I run first, and after it's sleeping, I see the resident memory size:

When I compile first.cpp, and run it, I look at memory with ps:

$ ./first&
$ ps aux | grep first
davidw    9393  1.3  0.3  64344 53016 pts/4    S    23:37   0:00 ./first


$ ./second&
$ ps aux | grep second
davidw    9404  1.0  0.0  12068  1024 pts/4    S    23:38   0:00 ./second

Notice the resident memory size. In first, the resident memory size is 53016k. in second, it is 1024k. First never released the allocations back to the kernel for some reason or another.

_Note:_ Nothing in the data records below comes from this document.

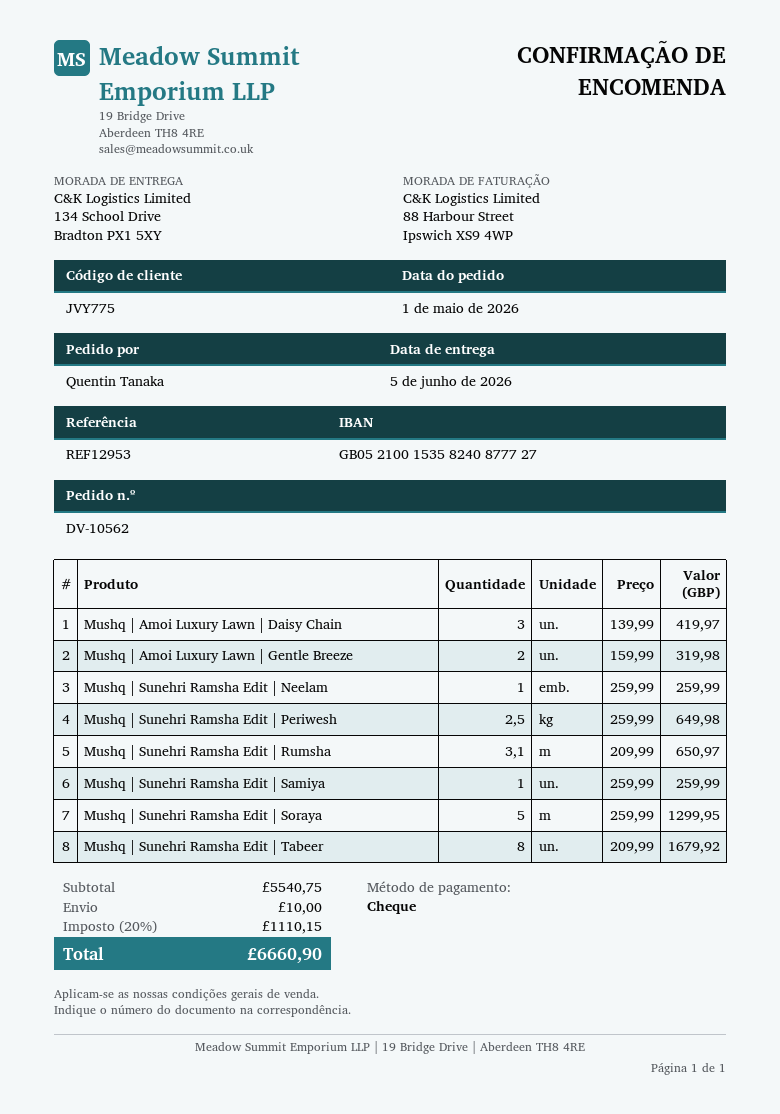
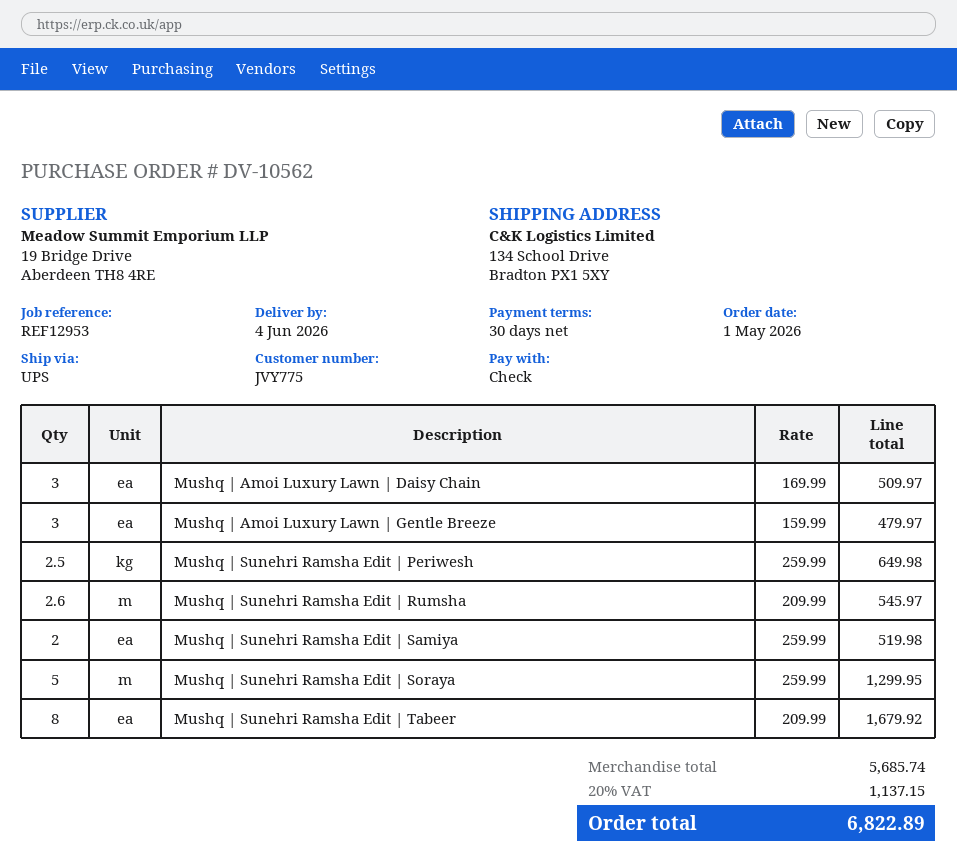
delivery date: 2026-06-05 -> 2026-06-04
Mushq | Amoi Luxury Lawn | Daisy Chain: 3 x 139.99 = 419.97 -> 3 x 169.99 = 509.97
Mushq | Amoi Luxury Lawn | Gentle Breeze: 2 x 159.99 = 319.98 -> 3 x 159.99 = 479.97
Mushq | Sunehri Ramsha Edit | Neelam: 1 x 259.99 = 259.99 -> none
Mushq | Sunehri Ramsha Edit | Rumsha: 3.1 x 209.99 = 650.97 -> 2.6 x 209.99 = 545.97
Mushq | Sunehri Ramsha Edit | Samiya: 1 x 259.99 = 259.99 -> 2 x 259.99 = 519.98
subtotal: 5540.75 -> 5685.74
shipping: 10.00 -> none
tax: 20% = 1110.15 -> 20% = 1137.15
total: 6660.90 -> 6822.89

Why does the first program not relinquish memory to the kernel, but the second program does? I understand that the first program uses a linked list and the linked list probably allocates some nodes on the same page as the data we're freeing. However, those nodes should be freed, as we're popping those nodes off, then clearing the linked list. If you run either of these programs through valgrind, it comes back with no memory leaks. What is probably happening is memory gets fragmented in first.cpp that doesn't in second.cpp. However, if all memory on a page is freed, how does that page not get relinquished back to the kernel? What does it take for memory to get relinquished back to the kernel? How can I modify first.cpp (continuing to put the char*'s in a list) so that the memory is relinquished to the kernel.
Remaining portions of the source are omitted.